Si cammina così, pesante, per allertare le serpi del proprio prossimo transitare. Si cammina così,

 

pesante, per illudersi del presente, che la terra su cui si preme è proprio terra,

 

solido cranio di chissaché, male che vada buca con acqua.

 

E come la vivi, se non beato, una giornata?

 

Come la discerni la realtà dall’allucinazione, quando ogni orifizio sonoro ti altoparla nelle orecchie

 

che il tuo shtetl, il tuo paese, la tua lingua, il tuo ricordo, fino al tuo presente, gli amici, la tribù,

 

i nonni, la spalla che stai mordicchiando, tutto, non è ciò che conosci, che gusti, che ascolti,

 

che supponi di amare ma è un luogo immaginario, un monoblocco monotinta,

 

un villaggio dove ognuno di noi, extra o intra mura, è lo scemo, il pitocco consapevole o meno.

 

Annullate le distanze, azzerato l’ascolto, ridicolizzato il viaggio,

 

perseguitato il nomadismo di necessità, fattasi dea una bamboccia vuota a nome Felicità,

 

resta scolpito in queste storie qualche raro segno a indicarci che di vita vera,

 

non di malosogno, si trattava e si tratta l’esistere: un orologio pietrificatosi ad una certa ora,

 

un graffito di ere trascorse, un Mickey Mouse di Lascaux. Segnali che qualcosa c’è stato,

 

che non ce l’hanno data a bere da piccini per inzuccherarci il sonno.
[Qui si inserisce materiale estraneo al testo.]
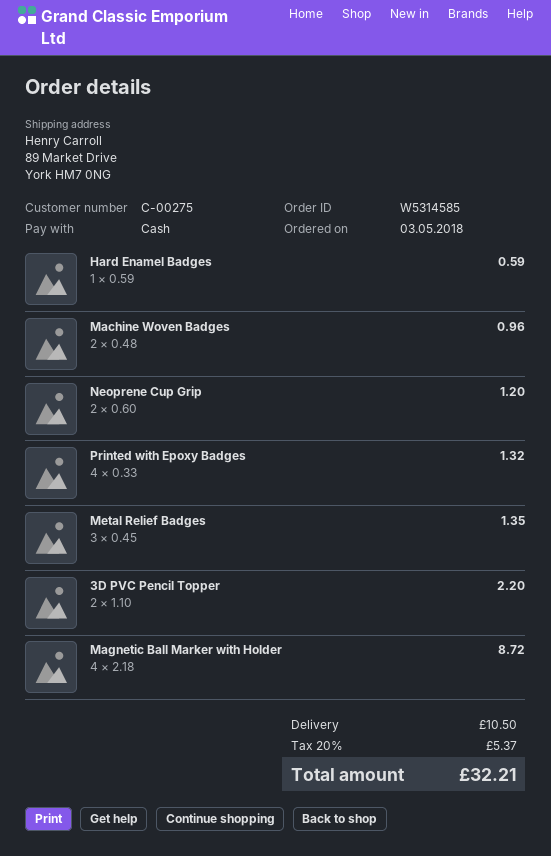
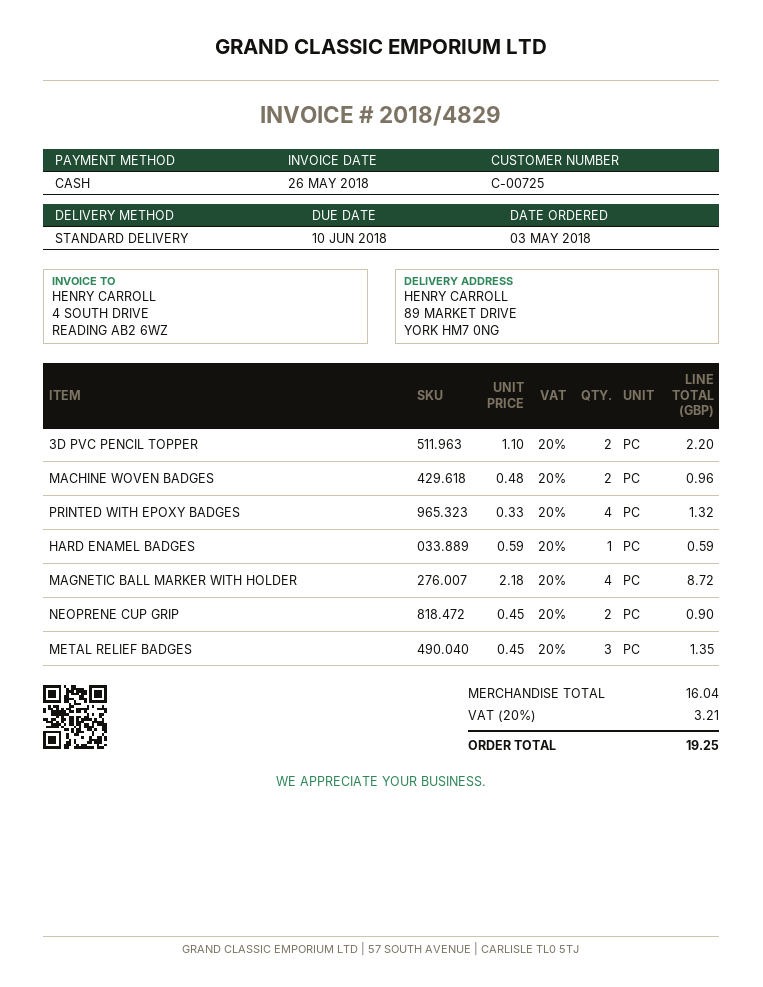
customer number: C-00275 -> C-00725
Neoprene Cup Grip: 2 x 0.60 = 1.20 -> 2 x 0.45 = 0.90
shipping: 10.50 -> none
tax: 20% = 5.37 -> 20% = 3.21
total: 32.21 -> 19.25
Di tali segnali silenziosi,

 

di questi avvertimenti che sono antitesi allo strepito, sono inzuppate le migliori giornate;

 

insegnamenti muti, danze immobili, messaggi sottintesi e appena percepibili

 

che rimandano ad archetipi che tutti ci riguardano. Sono loro a consentire il risveglio,

 

anziché il colpo di pistola. Sono le creature nascoste, non amplificate,

 

come i trentasei saggi, ignoti anche a se stessi, che, la tradizione insegna, sorreggono il mondo.

 

È nel tesoro evidente eppure celato al nostro sguardo errato e mai errante che si aggirano;

 

in quel “ricordo che non ricorda nulla”, che ti paralizza, forse un attimo solo,

 

quanto basta se vuoi, per non farti fottere sorridendo al flash e senza opporre resistenza.

 

La 24ore, se questo è lo sguardo, trascorre in quel deambulare alla cerca,

 

chissà quanto inconsapevole ma cocciuta, di un segno di arcaico, su pietra o su labbra,

 

che ci confermi che non siamo stati paracadutati qualche attimo fa su un pianeta ignoto;

 

che l’estremità del mondo è un velo di Maya che attenzione, ascolto e silenzio,

 

uscendo dalla fila, possono sbriciolare e decomporre.

 

A patto che il demone della speranza mai e poi mai e poi ancora mai venga evocato.